**Exercise**
Please copy each line in the records below that contains the string "issue".
== Material provided ==
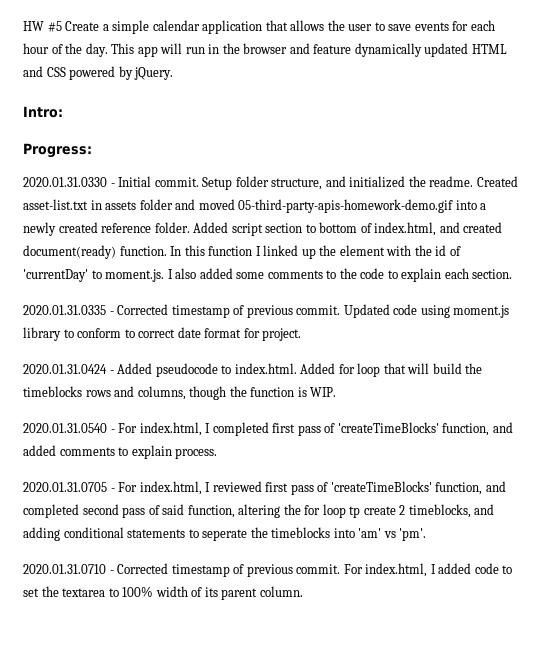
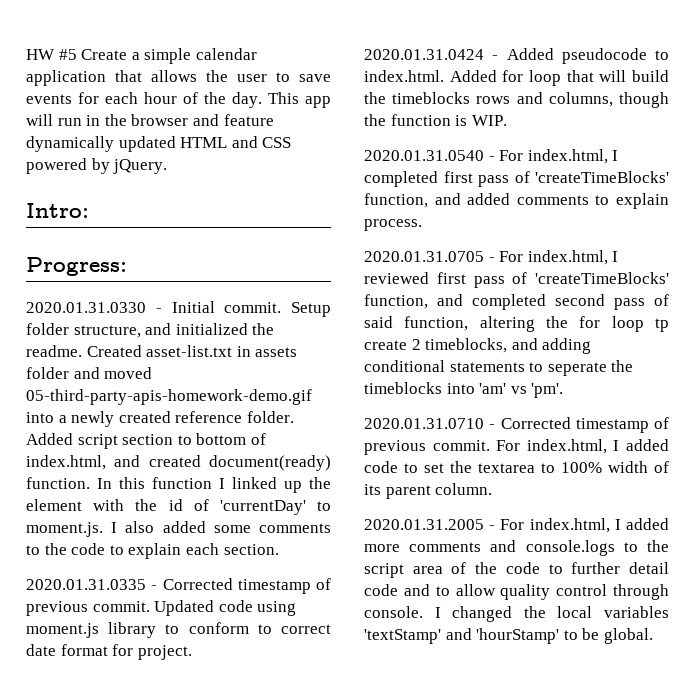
(303, 591) none -> [364,518,669,533] [364,540,669,556] [364,562,669,578] [364,584,669,600] [364,606,669,622] [364,628,653,644] // 2020.01.31.2005 - For index.html, I added more comments and console.logs to the script area of the code to further detail code and to allow quality control through console. I changed the local variables 'textStamp' and 'hourStamp' to be global.

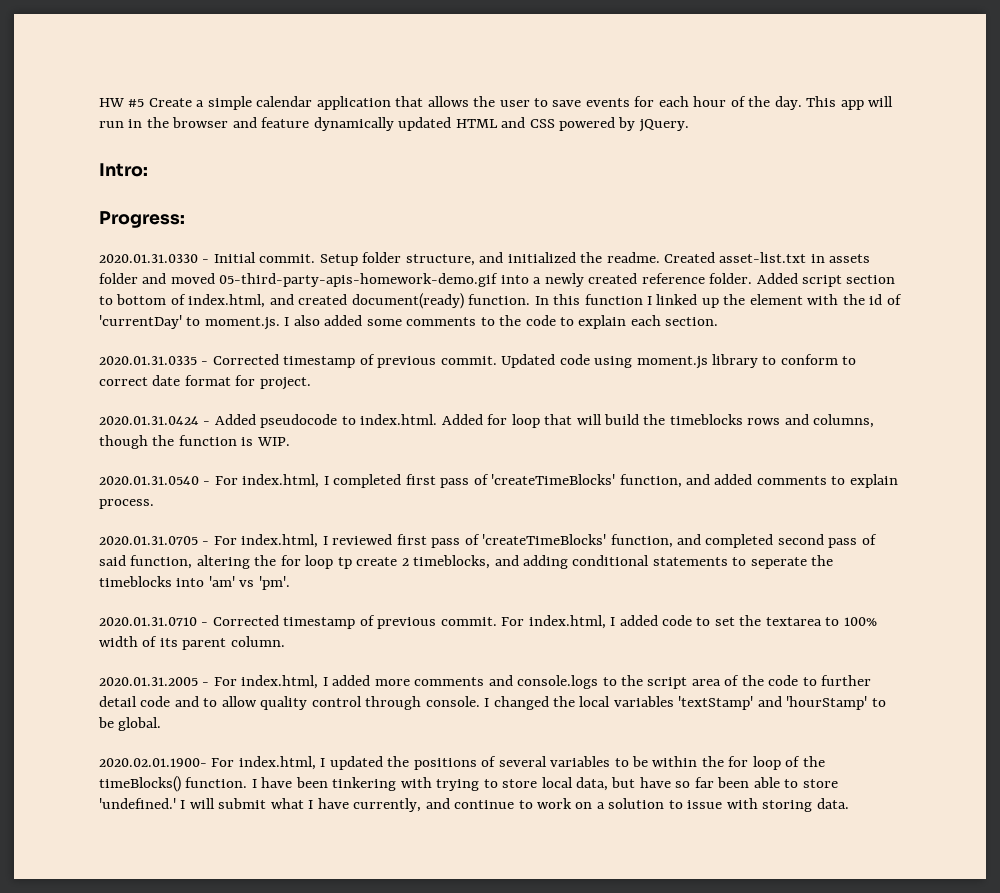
(653, 636) none -> [99,756,825,770] [99,776,838,792] [99,798,849,812] // 2020.02.01.1900- For index.html, I updated the positions of several variables to be within the for loop of the timeBlocks() function. I have been tinkering with trying to store local data, but have so far been able to store 'undefined.' I will submit what I have currently, and continue to work on a solution to issue with storing data.

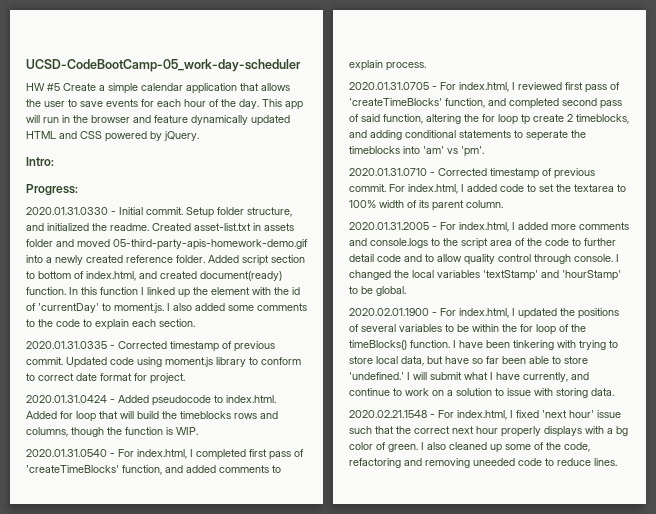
(99, 102) none -> [26,59,301,72] UCSD-CodeBootCamp-05_work-day-scheduler //
[99,758,207,767] 2020.02.01.1900- -> [349,308,437,316] 2020.02.01.1900 -
(849, 803) none -> [349,410,621,420] [349,426,628,437] [349,442,590,453] [349,458,617,468] // 2020.02.21.1548 - For index.html, I fixed 'next hour' issue such that the correct next hour properly displays with a bg color of green. I also cleaned up some of the code, refactoring and removing uneeded code to reduce lines.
===
**Written response**
(653, 636) none -> [99,756,825,770] [99,776,838,792] [99,798,849,812] // 2020.02.01.1900- For index.html, I updated the positions of several variables to be within the for loop of the timeBlocks() function. I have been tinkering with trying to store local data, but have so far been able to store 'undefined.' I will submit what I have currently, and continue to work on a solution to issue with storing data.
(849, 803) none -> [349,410,621,420] [349,426,628,437] [349,442,590,453] [349,458,617,468] // 2020.02.21.1548 - For index.html, I fixed 'next hour' issue such that the correct next hour properly displays with a bg color of green. I also cleaned up some of the code, refactoring and removing uneeded code to reduce lines.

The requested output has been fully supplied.